═══ Material for this task ═══
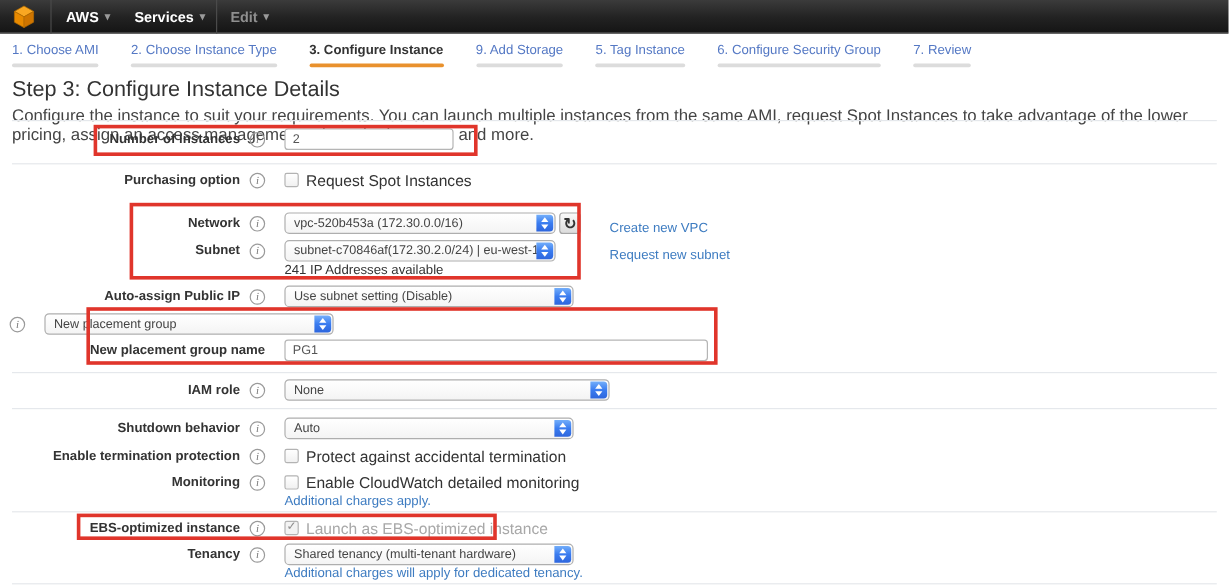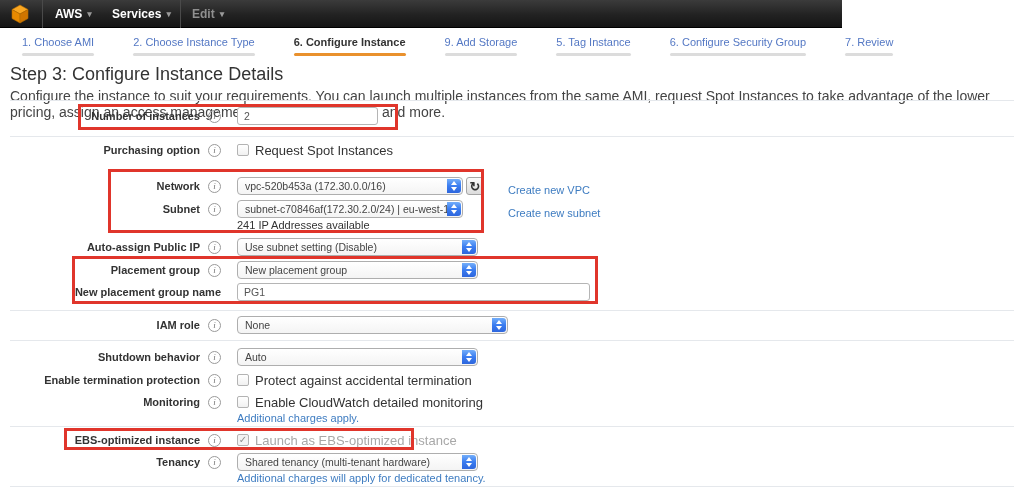--- a/index.html
+++ b/index.html
@@ -8,7 +8,7 @@
   .screen { position:relative; width:1024px; height:490px; background:#fff; overflow:hidden; }
 
   
-  .navbar { position:absolute; top:0; left:0; width:842px; height:28px;
+  .navbar { position:absolute; top:0; left:0; width:1024px; height:28px;
             background:linear-gradient(180deg,#3b3b3b 0%,#222 55%,#151515 100%);
             border-bottom:1px solid #000; }
   .nav-sep { position:absolute; top:0; width:1px; height:28px; background:#4a4a4a; }

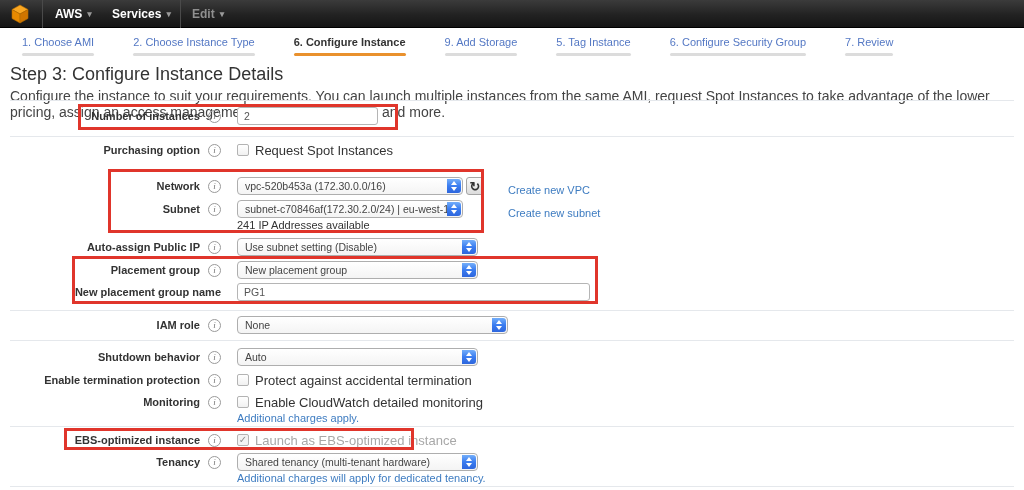--- a/index.html
+++ b/index.html
@@ -20,7 +20,7 @@
 
   
   .tabbar { position:absolute; top:36px; left:10px; display:flex; gap:27px; }
-  .tab { display:inline-block; cursor:pointer;margin-left:12px; }
+  .tab { display:inline-block; cursor:pointer; }
   .tab .t-label { font-size:11px; color:#5478c4; white-space:nowrap; }
   .tab .t-bar { height:3px; border-radius:2px; background:#dcdcdc; margin-top:5px; }
   .tab.active .t-label { color:#333; font-weight:bold; }

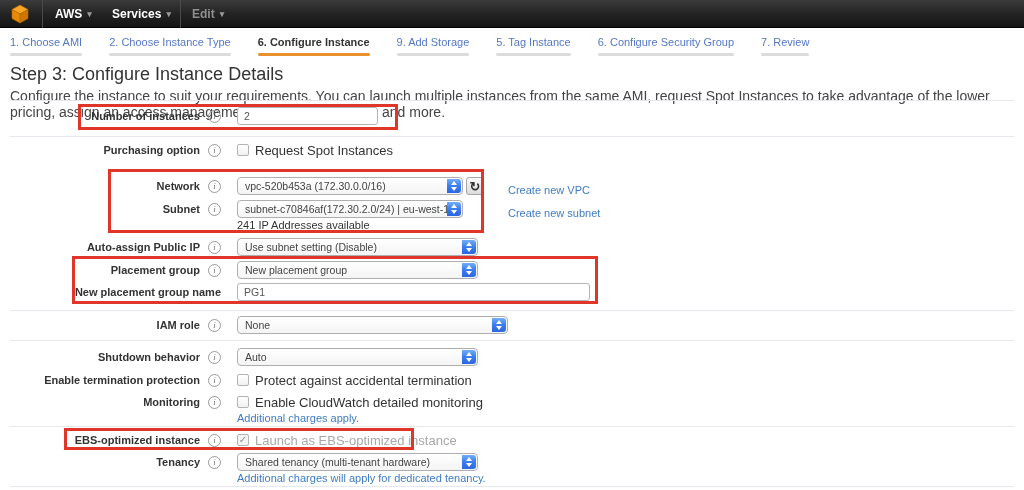--- a/index.html
+++ b/index.html
@@ -114,7 +114,7 @@
         <div class="t-bar"></div>
     </div>
     <div class="tab active">
-      <div class="t-label">6. Configure Instance</div>
+      <div class="t-label">3. Configure Instance</div>
         <div class="t-bar"></div>
     </div>
     <div class="tab">

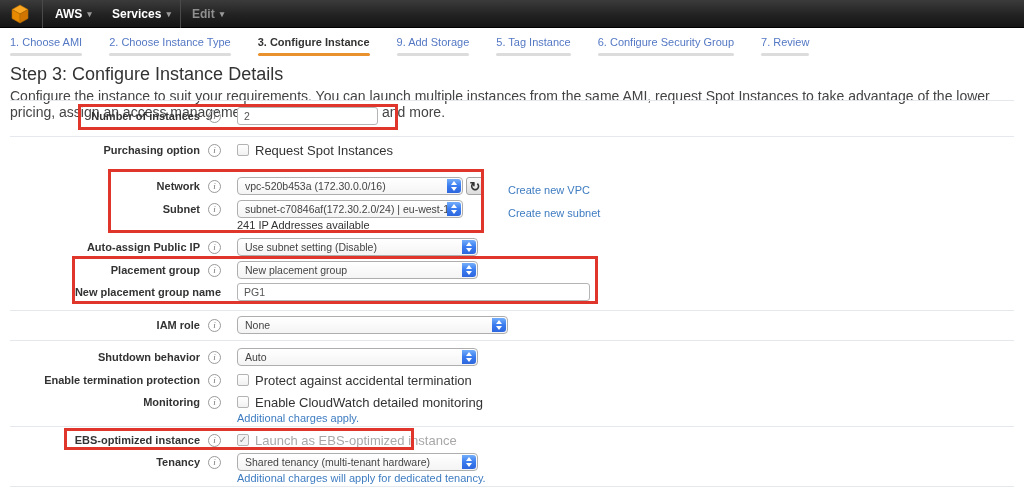--- a/index.html
+++ b/index.html
@@ -193,7 +193,7 @@
     </div>
   </div>
   <div class="sidelink" style="left:508px; top:203px">
-    <span class="link">Create new subnet</span>
+    <span class="link">Request new subnet</span>
   </div>
   <div class="note" style="left:237px; top:219px">241 IP Addresses available</div>
 

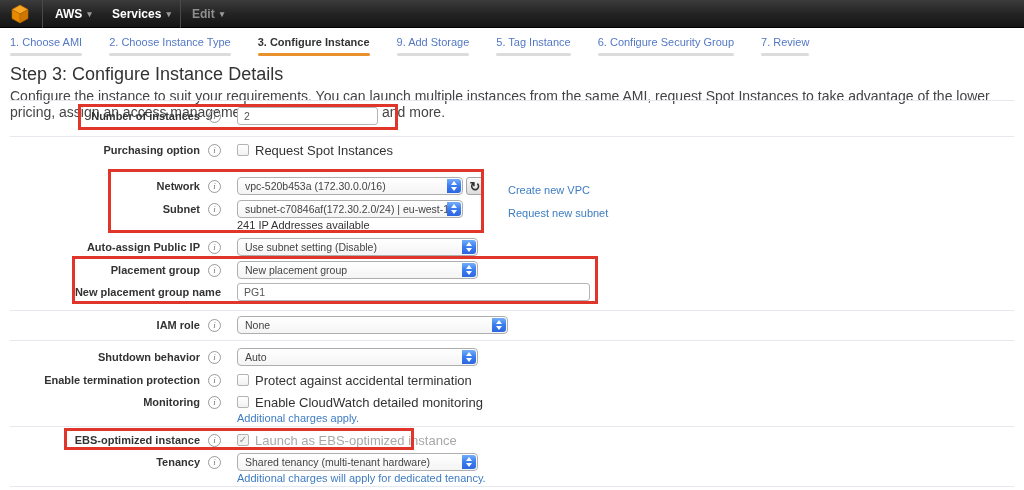--- a/index.html
+++ b/index.html
@@ -212,7 +212,6 @@
   </div>
 
   <div class="row" style="top:261px">
-    <div class="lbl">Placement group</div>
     <div class="info">i</div>
     <div class="ctrl">
       <div class="select" style="width:241px">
═══
● **How to complete this task**
Copy out all the data exactly; skip the pictures.

● **Answer box**
--- a/index.html
+++ b/index.html
@@ -8,7 +8,7 @@
   .screen { position:relative; width:1024px; height:490px; background:#fff; overflow:hidden; }
 
   
-  .navbar { position:absolute; top:0; left:0; width:842px; height:28px;
+  .navbar { position:absolute; top:0; left:0; width:1024px; height:28px;
             background:linear-gradient(180deg,#3b3b3b 0%,#222 55%,#151515 100%);
             border-bottom:1px solid #000; }
   .nav-sep { position:absolute; top:0; width:1px; height:28px; background:#4a4a4a; }

--- a/index.html
+++ b/index.html
@@ -20,7 +20,7 @@
 
   
   .tabbar { position:absolute; top:36px; left:10px; display:flex; gap:27px; }
-  .tab { display:inline-block; cursor:pointer;margin-left:12px; }
+  .tab { display:inline-block; cursor:pointer; }
   .tab .t-label { font-size:11px; color:#5478c4; white-space:nowrap; }
   .tab .t-bar { height:3px; border-radius:2px; background:#dcdcdc; margin-top:5px; }
   .tab.active .t-label { color:#333; font-weight:bold; }

--- a/index.html
+++ b/index.html
@@ -114,7 +114,7 @@
         <div class="t-bar"></div>
     </div>
     <div class="tab active">
-      <div class="t-label">6. Configure Instance</div>
+      <div class="t-label">3. Configure Instance</div>
         <div class="t-bar"></div>
     </div>
     <div class="tab">

--- a/index.html
+++ b/index.html
@@ -193,7 +193,7 @@
     </div>
   </div>
   <div class="sidelink" style="left:508px; top:203px">
-    <span class="link">Create new subnet</span>
+    <span class="link">Request new subnet</span>
   </div>
   <div class="note" style="left:237px; top:219px">241 IP Addresses available</div>
 

--- a/index.html
+++ b/index.html
@@ -212,7 +212,6 @@
   </div>
 
   <div class="row" style="top:261px">
-    <div class="lbl">Placement group</div>
     <div class="info">i</div>
     <div class="ctrl">
       <div class="select" style="width:241px">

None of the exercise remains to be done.